Application-Oriented System Design (AOSD) is a domain engineering methodology that elaborates on the well-known domain decomposition strategies behind Family-Based Design (FBD) and Object-Orientation (OO), i.e. *commonality* and *variability* analysis, to add the concept of *aspect* identification and separation yet at the early stages of design [5]. In this way, AOSD guides a domain engineering towards families of components, of which execution scenario dependencies are factored out as "aspects" and external relationships are captured in a component framework. This domain engineering strategy consistently addresses some of the most relevant issues in component-based development:

**Reusability:** components tend to be highly reusable, for they are modeled as abstractions of real elements of a given domain and not as parts of a target system. Moreover, by factoring out execution scenario dependencies as aspects, components can be reused unmodified in a variety of scenarios simply by defining new aspect programs.

Complexity management: the identification and separation of execution scenario dependencies implicitly reduces the number of components in each family, since those components that would have been modeled to express a variation in the domain that originates from a scenario dependency are suppressed whenever the dependency can be modelled as an aspect. Simply stated, a set of 100 components could be modeled as a set of 10 components plus a set of 10 aspects and a mechanism to apply aspects to components. The overall complexity (and functionality) in the new set of 100 generated components is the same, but it is now confined in fewer constructs. This directly improves on maintainability.

<sup>&</sup>lt;sup>1</sup>The PDSCE Project is funded by FINEP grant no. 01.04.0903.00.

**Composability:** by capturing component relationships in a component framework, AOSD enables components to be more easily combined while generating a system instance. It also put some limits to the misbehaviors that can arise from applying aspect programs to pre-validated components. *Feature-based models* are of great value at this point to capture configuration knowledge and thus make system generation a more predictable procedure.



Figure 1. Overview of domain decomposition guided by AOSD.
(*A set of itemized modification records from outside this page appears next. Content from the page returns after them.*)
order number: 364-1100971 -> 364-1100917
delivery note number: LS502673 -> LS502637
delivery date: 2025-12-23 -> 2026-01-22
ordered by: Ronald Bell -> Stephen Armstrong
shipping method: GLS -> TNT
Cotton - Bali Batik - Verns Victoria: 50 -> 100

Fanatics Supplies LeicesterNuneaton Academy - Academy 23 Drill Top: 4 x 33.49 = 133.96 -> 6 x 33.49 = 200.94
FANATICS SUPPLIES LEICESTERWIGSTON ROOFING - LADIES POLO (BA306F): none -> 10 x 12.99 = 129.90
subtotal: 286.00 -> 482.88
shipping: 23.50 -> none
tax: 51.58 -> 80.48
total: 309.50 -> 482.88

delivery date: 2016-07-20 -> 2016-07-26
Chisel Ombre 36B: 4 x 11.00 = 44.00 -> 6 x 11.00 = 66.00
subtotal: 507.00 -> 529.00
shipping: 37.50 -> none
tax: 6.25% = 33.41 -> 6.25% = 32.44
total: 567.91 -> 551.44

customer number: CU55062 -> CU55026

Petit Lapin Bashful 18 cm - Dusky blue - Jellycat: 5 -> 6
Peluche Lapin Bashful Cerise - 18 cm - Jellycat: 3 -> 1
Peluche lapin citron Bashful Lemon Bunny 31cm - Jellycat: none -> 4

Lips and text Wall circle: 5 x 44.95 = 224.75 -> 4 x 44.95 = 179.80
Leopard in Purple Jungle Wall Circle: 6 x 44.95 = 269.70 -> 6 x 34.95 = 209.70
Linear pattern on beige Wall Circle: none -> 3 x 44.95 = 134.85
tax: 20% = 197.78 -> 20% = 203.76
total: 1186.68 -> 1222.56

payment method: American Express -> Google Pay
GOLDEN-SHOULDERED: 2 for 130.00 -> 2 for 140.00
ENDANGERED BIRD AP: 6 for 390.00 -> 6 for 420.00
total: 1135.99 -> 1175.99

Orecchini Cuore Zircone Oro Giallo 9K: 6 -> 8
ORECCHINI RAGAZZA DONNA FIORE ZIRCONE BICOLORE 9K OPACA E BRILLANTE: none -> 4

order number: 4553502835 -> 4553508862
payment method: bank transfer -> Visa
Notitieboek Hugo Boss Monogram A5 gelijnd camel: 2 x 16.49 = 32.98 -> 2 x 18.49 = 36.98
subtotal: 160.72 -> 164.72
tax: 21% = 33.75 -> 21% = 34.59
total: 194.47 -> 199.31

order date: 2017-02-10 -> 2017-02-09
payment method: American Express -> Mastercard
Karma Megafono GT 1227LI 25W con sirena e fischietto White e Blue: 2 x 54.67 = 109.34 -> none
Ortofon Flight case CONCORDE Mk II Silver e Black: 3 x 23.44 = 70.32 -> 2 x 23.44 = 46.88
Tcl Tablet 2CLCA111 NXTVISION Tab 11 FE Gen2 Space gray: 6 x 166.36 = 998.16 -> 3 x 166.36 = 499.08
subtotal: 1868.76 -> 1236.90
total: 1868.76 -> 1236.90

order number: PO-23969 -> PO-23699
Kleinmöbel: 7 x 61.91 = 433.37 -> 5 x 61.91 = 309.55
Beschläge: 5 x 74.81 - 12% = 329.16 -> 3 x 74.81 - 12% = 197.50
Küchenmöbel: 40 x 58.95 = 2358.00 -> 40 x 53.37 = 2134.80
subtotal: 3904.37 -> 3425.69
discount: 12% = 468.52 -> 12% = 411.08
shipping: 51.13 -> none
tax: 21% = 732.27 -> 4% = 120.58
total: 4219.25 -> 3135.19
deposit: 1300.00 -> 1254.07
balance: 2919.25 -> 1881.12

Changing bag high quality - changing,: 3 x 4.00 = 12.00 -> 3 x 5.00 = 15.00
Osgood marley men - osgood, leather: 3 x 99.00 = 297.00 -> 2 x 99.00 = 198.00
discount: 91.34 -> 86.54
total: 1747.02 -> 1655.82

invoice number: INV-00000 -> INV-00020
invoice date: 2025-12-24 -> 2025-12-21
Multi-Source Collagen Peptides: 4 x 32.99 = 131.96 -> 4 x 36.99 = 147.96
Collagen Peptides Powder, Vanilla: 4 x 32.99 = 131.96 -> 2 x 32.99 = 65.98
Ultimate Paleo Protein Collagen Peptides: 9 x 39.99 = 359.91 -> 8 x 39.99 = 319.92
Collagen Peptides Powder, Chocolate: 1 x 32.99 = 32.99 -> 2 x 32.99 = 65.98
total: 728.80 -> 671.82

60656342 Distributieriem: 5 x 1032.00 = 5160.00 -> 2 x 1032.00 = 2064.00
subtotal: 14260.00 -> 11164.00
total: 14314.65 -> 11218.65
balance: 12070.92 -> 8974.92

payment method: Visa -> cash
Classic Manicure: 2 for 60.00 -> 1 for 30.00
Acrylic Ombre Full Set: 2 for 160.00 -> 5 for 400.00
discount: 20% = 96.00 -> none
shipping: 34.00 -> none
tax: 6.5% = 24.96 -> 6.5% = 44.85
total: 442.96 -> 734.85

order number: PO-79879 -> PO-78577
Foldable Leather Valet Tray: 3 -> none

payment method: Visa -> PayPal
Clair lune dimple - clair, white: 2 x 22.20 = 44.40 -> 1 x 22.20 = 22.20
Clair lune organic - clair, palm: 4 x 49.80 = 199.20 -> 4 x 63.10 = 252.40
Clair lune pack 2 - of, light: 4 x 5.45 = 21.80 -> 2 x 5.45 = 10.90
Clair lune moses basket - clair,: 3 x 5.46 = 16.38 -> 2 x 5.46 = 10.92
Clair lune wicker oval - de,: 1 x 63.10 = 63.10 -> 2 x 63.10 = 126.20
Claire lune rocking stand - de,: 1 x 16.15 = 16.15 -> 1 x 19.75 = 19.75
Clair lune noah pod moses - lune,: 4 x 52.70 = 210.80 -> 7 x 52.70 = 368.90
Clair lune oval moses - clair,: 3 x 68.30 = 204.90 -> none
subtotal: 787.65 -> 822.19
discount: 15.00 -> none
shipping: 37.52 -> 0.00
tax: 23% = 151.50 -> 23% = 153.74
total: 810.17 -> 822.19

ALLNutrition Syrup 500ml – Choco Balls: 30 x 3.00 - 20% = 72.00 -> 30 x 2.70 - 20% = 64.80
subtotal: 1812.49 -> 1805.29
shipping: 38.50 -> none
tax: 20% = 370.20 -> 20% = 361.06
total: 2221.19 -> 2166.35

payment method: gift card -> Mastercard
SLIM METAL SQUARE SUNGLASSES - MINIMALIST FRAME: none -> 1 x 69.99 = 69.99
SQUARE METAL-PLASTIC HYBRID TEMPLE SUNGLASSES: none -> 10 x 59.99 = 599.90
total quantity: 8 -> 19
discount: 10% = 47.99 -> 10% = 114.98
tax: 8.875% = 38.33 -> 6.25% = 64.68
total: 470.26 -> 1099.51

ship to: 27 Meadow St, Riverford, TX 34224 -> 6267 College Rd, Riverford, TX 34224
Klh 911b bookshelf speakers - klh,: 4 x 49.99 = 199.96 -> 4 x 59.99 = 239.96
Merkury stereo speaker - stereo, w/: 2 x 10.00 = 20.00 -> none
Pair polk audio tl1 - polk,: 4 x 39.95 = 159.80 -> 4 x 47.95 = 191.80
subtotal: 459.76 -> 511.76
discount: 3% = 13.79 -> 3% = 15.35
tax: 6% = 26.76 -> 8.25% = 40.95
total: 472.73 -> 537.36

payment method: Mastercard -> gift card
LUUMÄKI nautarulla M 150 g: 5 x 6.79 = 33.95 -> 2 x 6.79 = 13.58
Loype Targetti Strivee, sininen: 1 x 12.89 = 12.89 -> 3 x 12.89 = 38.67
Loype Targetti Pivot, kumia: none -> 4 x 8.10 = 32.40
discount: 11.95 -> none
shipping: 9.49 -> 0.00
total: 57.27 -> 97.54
Figure 1 illustrates the main elements of an AOSD domain decomposition, with domain entities being captured as abstractions that are organized in families and exported to users through comprehensive interfaces. Abstractions designate scenario independent components, since scenario dependencies are captured as aspects during design. Subsequent factorization captures configurable features as constructs that can be reused thorough the family. Relationships between families of abstractions delineate a component framework. Each of these elements are subsequently modelled according with the guidelines of Object-Oriented Design (OOD).

# 3. Hybrid Hardware/Software Components

As described in the introduction of this article, *hardware mediator* is the concept of AOSD responsible for preserving the architectural independence of high-level system components. Although the portability aspect of hardware mediators was consistently discussed in a previous paper [7], illustrating the role of a hardware mediator with a real case study will be of great use while trying to demonstrate how hybrid hardware/software components emerge from it. Therefore, the mediators involved in the management of processes in an experimental system will be revisited here.

In EPOS, processes management is delegated to the Thread and Task abstractions. Task abstractions corresponds to the activities specified in the application program, while Threads are the

entities that perform such activities. Some of the main requisites and dependencies of these system abstractions are deeply related with the architecture of the target processor, which is mediated by the CPU hardware mediator. For example, the execution context of a process comprises the values stored in user-visible registers of the processor, and the stack structure is determined by the Application Binary Interface (ABI) of the processor. Details like these are encapsulated in CPU and hidden from Thread and Task.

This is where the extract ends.